# Blackberries Pomogranate wine



## bladeofthemoon (Mar 16, 2012)

hey guys,

its been a while since i was last here. got busy with work and life, resulting in getting married and with a killer work load lol 

anyhow, with my last batch of orange wine coming out very well, i decided to experiment with them. This latest batch is blackberry with pomegranate. 

I've used about 3 kgs of fresh off the tree blackberries and about 2 kgs of pomegranate. i tasted the mix to see how much of what to use so i think i should be fine where the taste is concerned. i've added about 100 grams of raisin to add some body to the wine (which worked very well in the previous batch of orange) and of course sugar. however, to make it a sweet wine, i've just added about 500 grams to the mix and the rest i'll add after the 2nd fermentation is over.

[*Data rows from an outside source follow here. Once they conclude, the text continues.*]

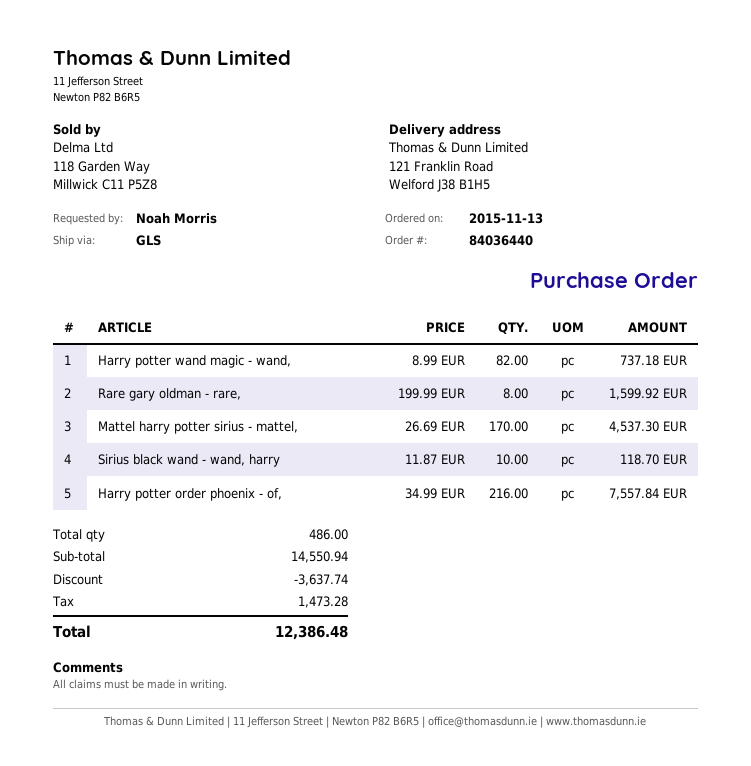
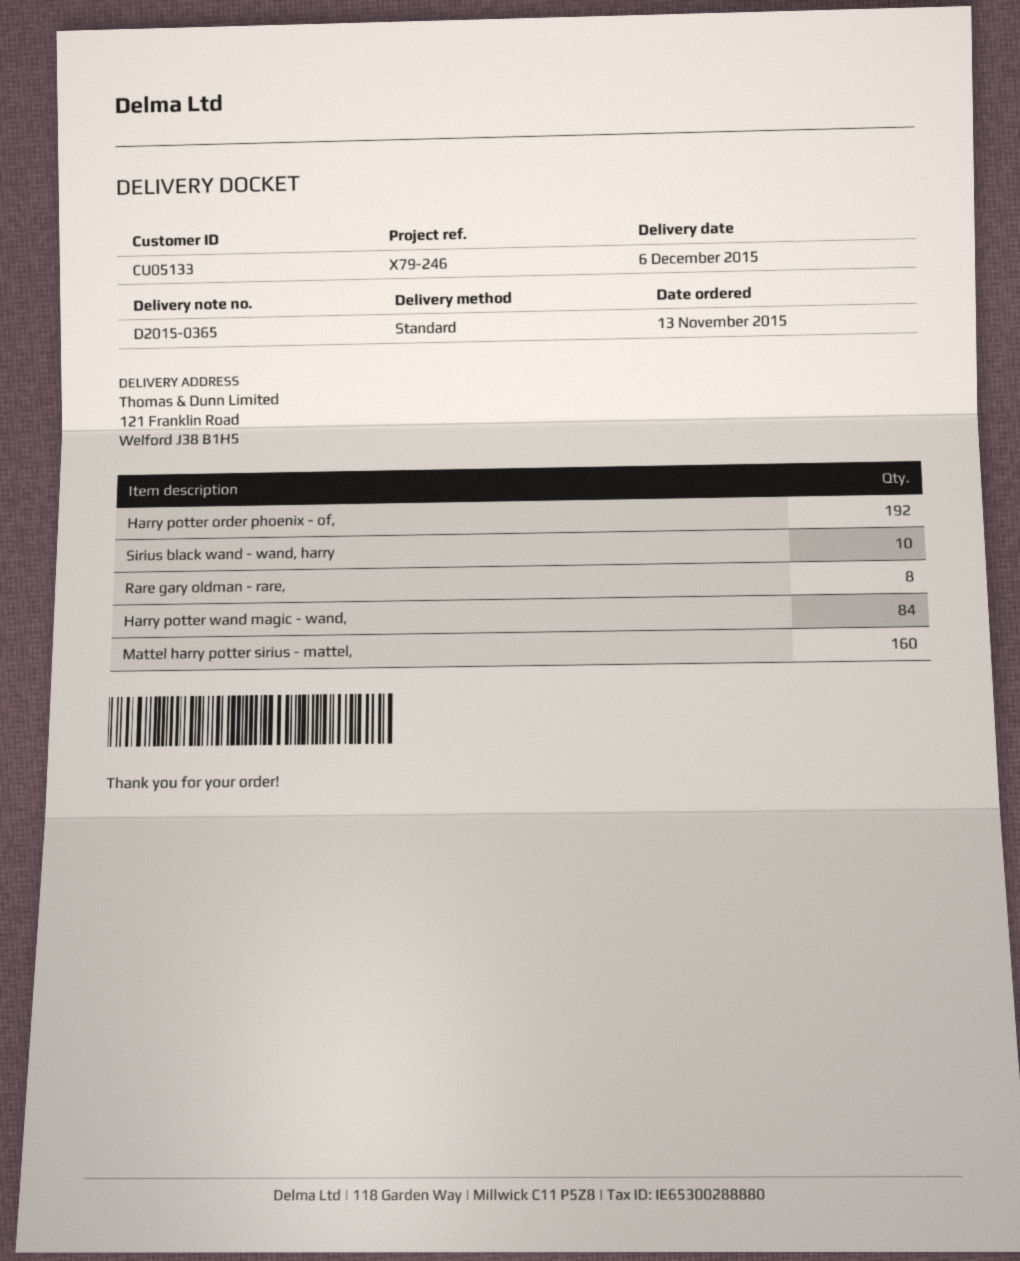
shipping method: GLS -> standard
Harry potter wand magic - wand,: 82 -> 84
Mattel harry potter sirius - mattel,: 170 -> 160
Harry potter order phoenix - of,: 216 -> 192

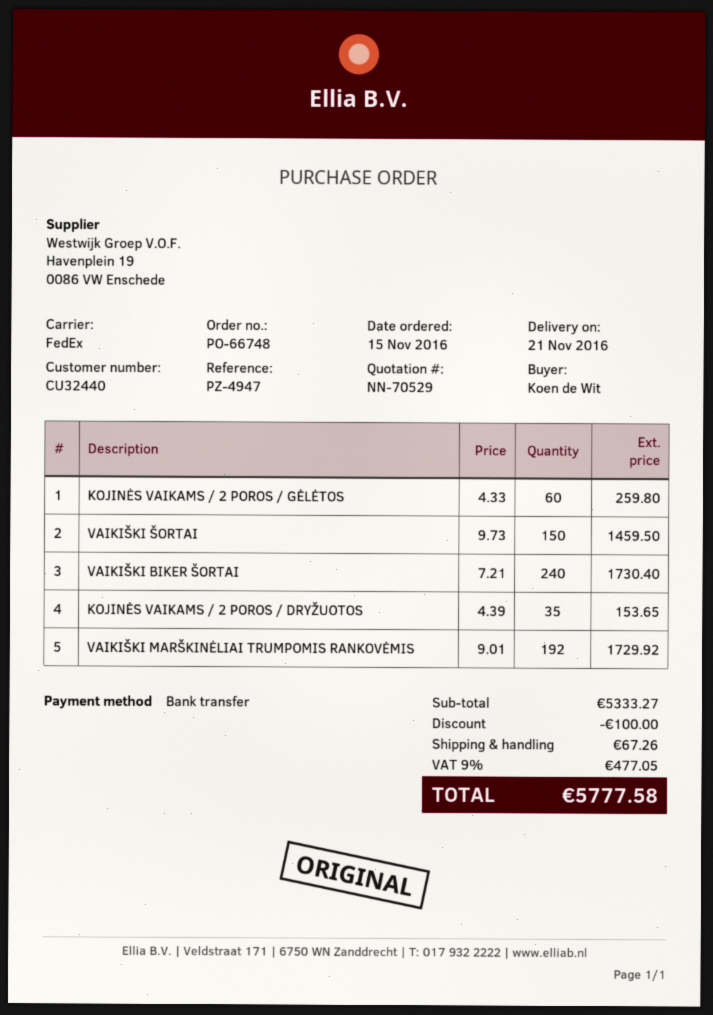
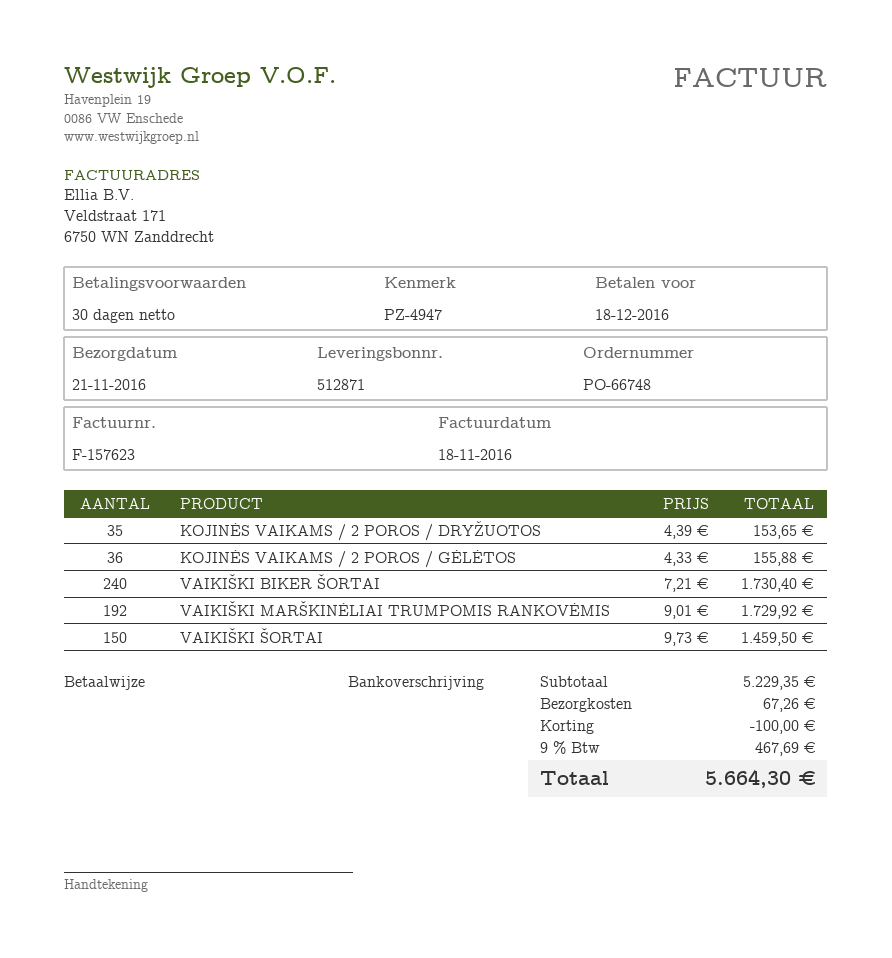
KOJINĖS VAIKAMS / 2 POROS / GĖLĖTOS: 60 x 4.33 = 259.80 -> 36 x 4.33 = 155.88
subtotal: 5333.27 -> 5229.35
tax: 9% = 477.05 -> 9% = 467.69
total: 5777.58 -> 5664.30

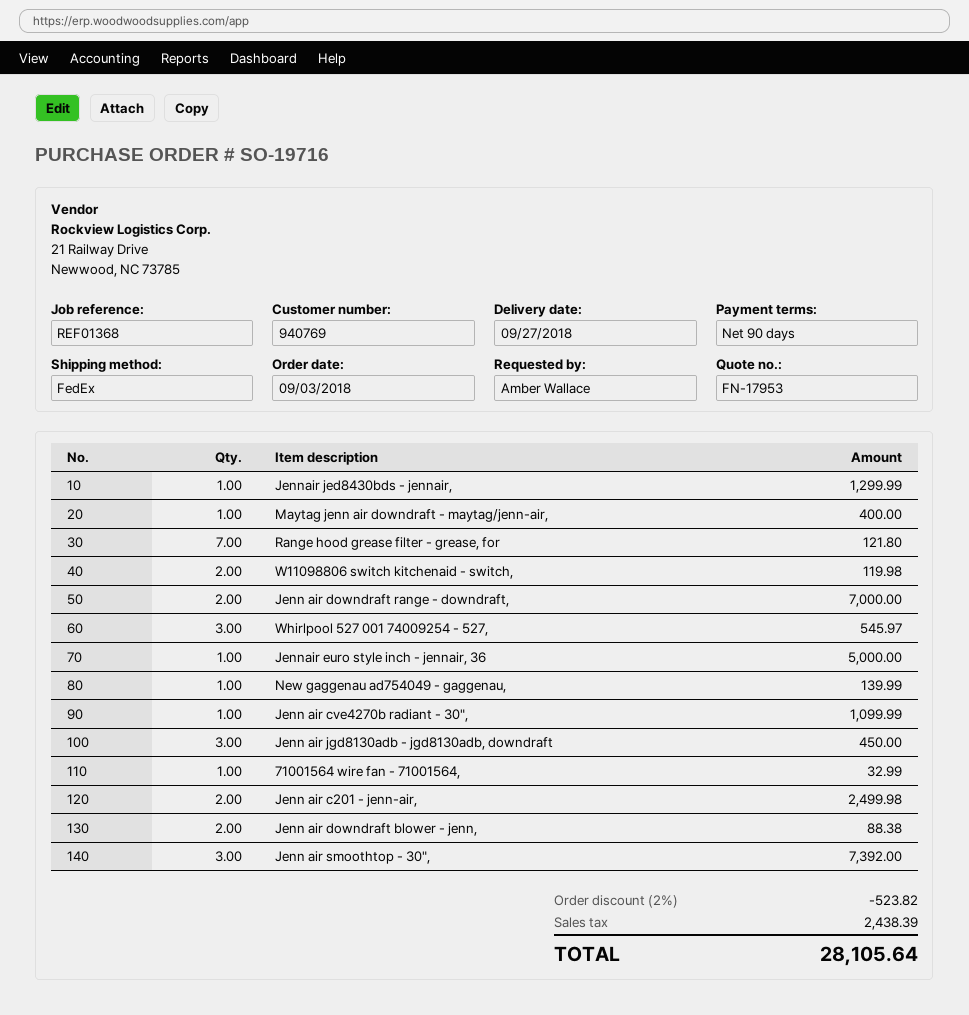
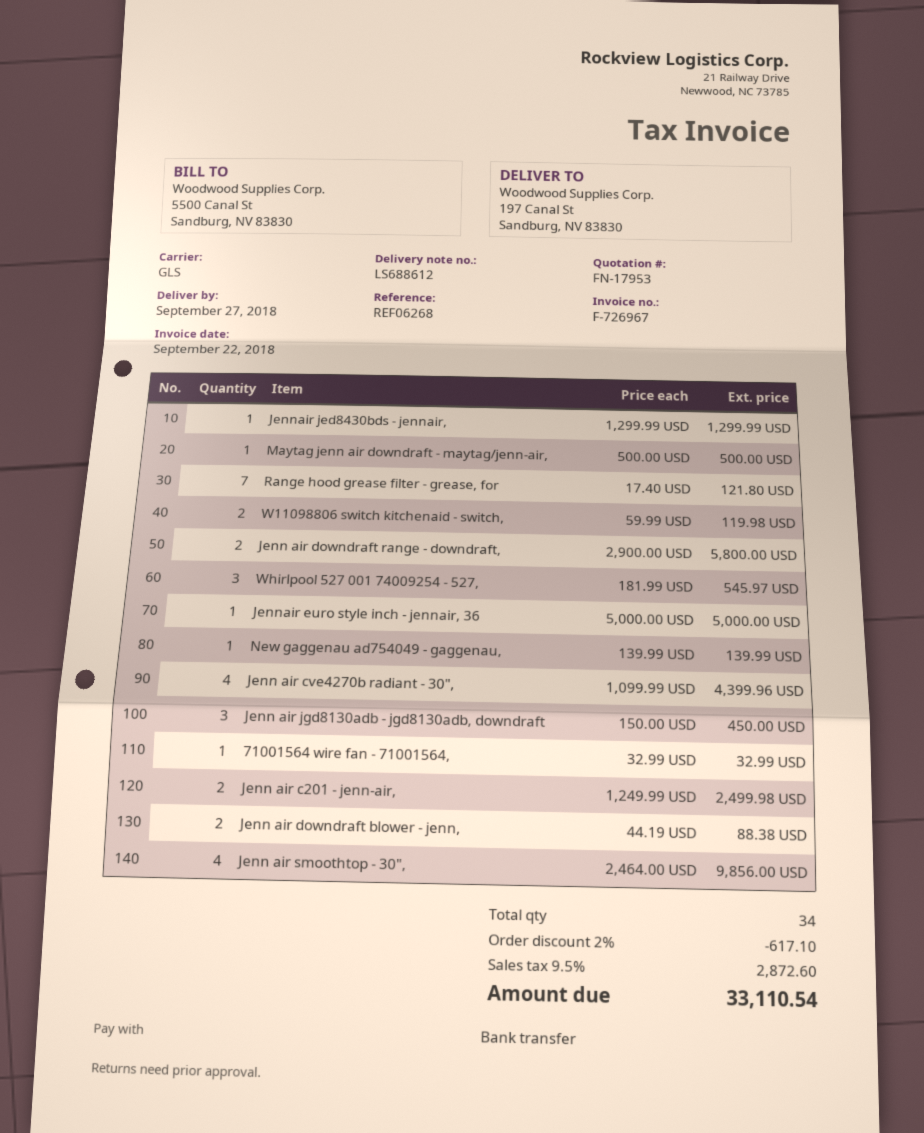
reference: REF01368 -> REF06268
shipping method: FedEx -> GLS
Maytag jenn air downdraft - maytag/jenn-air,: 1 for 400.00 -> 1 for 500.00
Jenn air downdraft range - downdraft,: 2 for 7000.00 -> 2 for 5800.00
Jenn air cve4270b radiant - 30",: 1 for 1099.99 -> 4 for 4399.96
Jenn air smoothtop - 30",: 3 for 7392.00 -> 4 for 9856.00
discount: 2% = 523.82 -> 2% = 617.10
tax: 2438.39 -> 2872.60
total: 28105.64 -> 33110.54

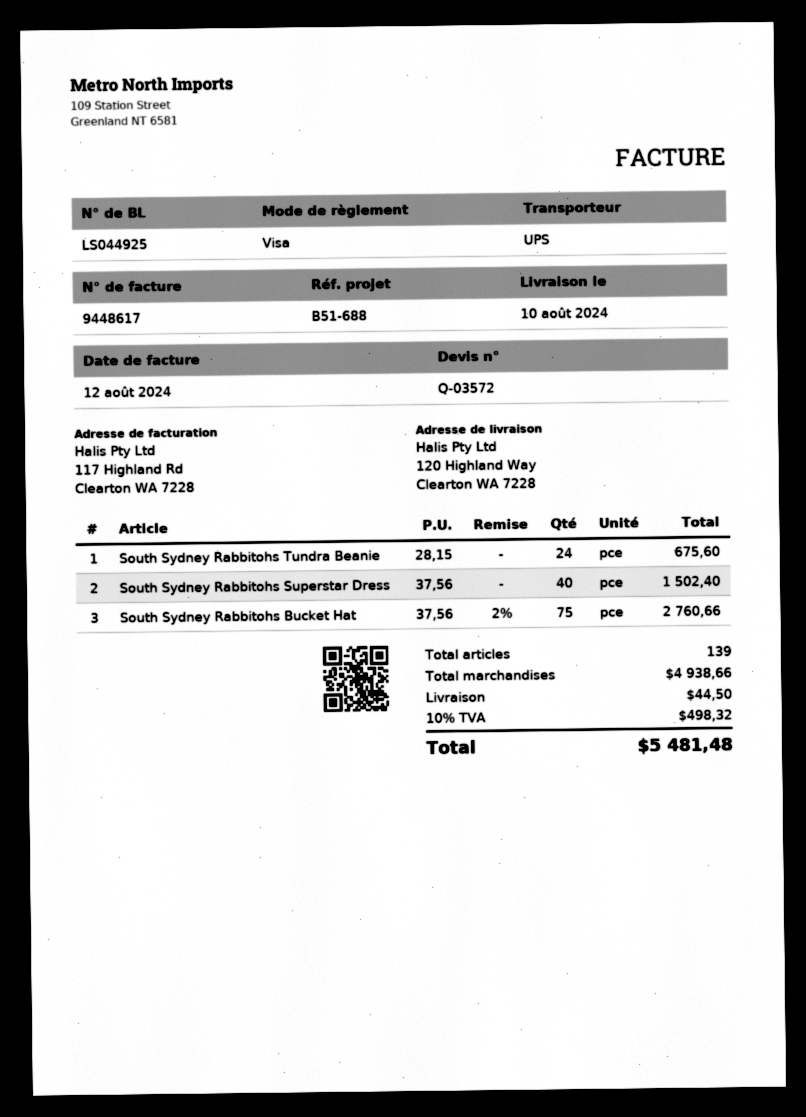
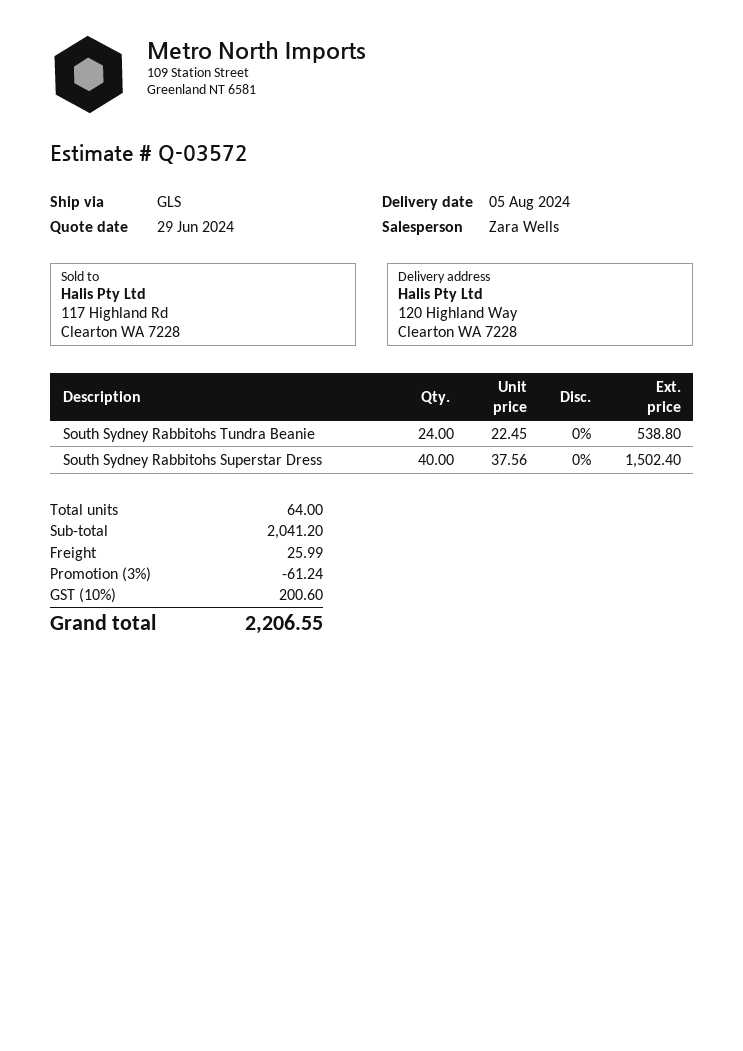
delivery date: 2024-08-10 -> 2024-08-05
shipping method: UPS -> GLS
South Sydney Rabbitohs Tundra Beanie: 24 x 28.15 = 675.60 -> 24 x 22.45 = 538.80
South Sydney Rabbitohs Bucket Hat: 75 x 37.56 - 2% = 2760.66 -> none
total quantity: 139 -> 64
subtotal: 4938.66 -> 2041.20
discount: none -> 3% = 61.24
shipping: 44.50 -> 25.99
tax: 10% = 498.32 -> 10% = 200.60
total: 5481.48 -> 2206.55

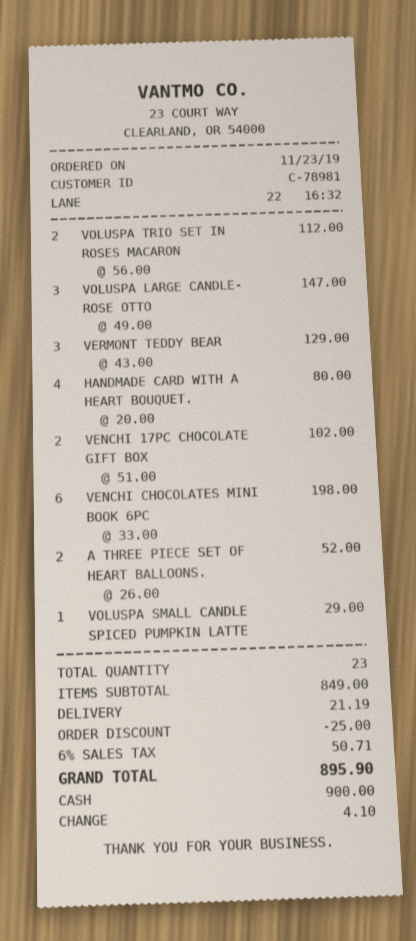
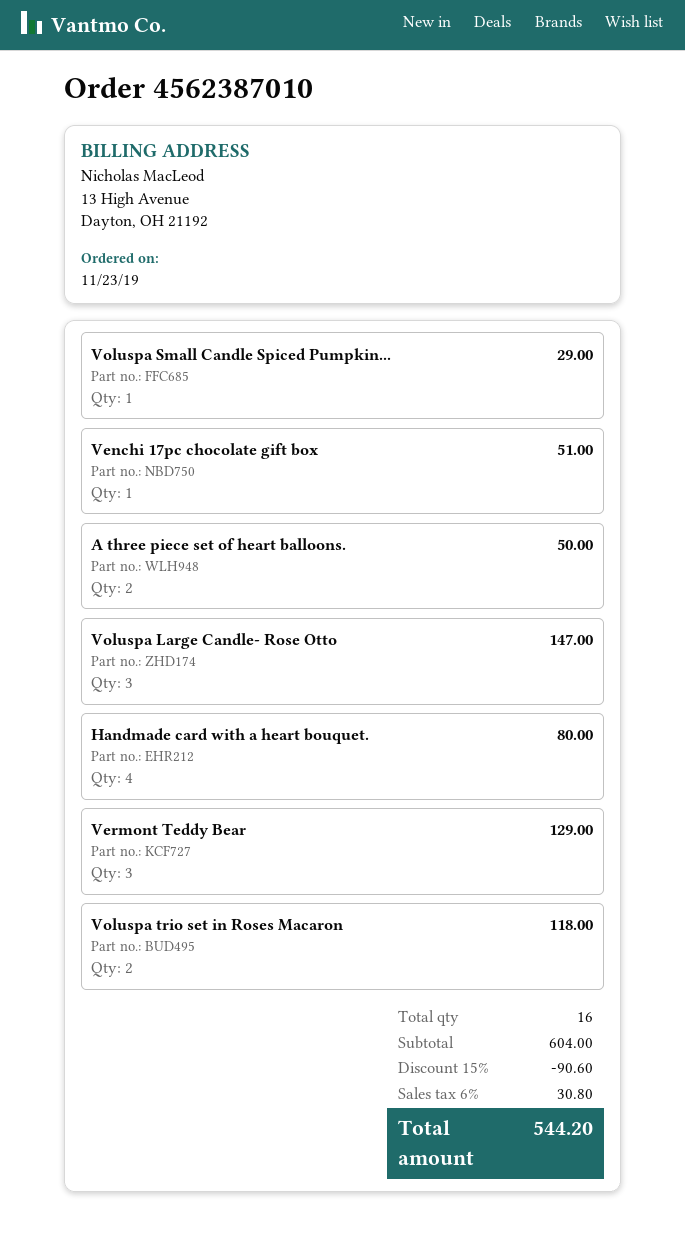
VOLUSPA TRIO SET IN ROSES MACARON: 2 for 112.00 -> 2 for 118.00
VENCHI 17PC CHOCOLATE GIFT BOX: 2 for 102.00 -> 1 for 51.00
VENCHI CHOCOLATES MINI BOOK 6PC: 6 for 198.00 -> none
A THREE PIECE SET OF HEART BALLOONS.: 2 for 52.00 -> 2 for 50.00
total quantity: 23 -> 16
subtotal: 849.00 -> 604.00
discount: 25.00 -> 90.60
shipping: 21.19 -> none
tax: 6% = 50.71 -> 6% = 30.80
total: 895.90 -> 544.20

ofcourse, with an experimental wine like this, i have already run into some trouble. as usual, i don't have access to wine yeast so i've used regular yeast. i activated it and poured it into the must. its been about 12 hours and there is no response. now this usually happens with my wines so i have to put the container in a hot water bath to raise the temp and this usually gets the fermentation going. however, this time its not happening. so i would like to ask the following:

1. i used packeted yeast which needs to be activated last night. is it alright to use fresh yeast if the fermentation hasn't begun by evening completing 24 hours? the fresh yeast is also used for bread making as was the one added last night but they are different brands. the fresh yeast is alive and kicking so no need to activate it. what do you guys say?

2. could it be the acidity levels stopping the yeast from working since i haven't checked the acidity levels?


----------



## bladeofthemoon (Mar 19, 2012)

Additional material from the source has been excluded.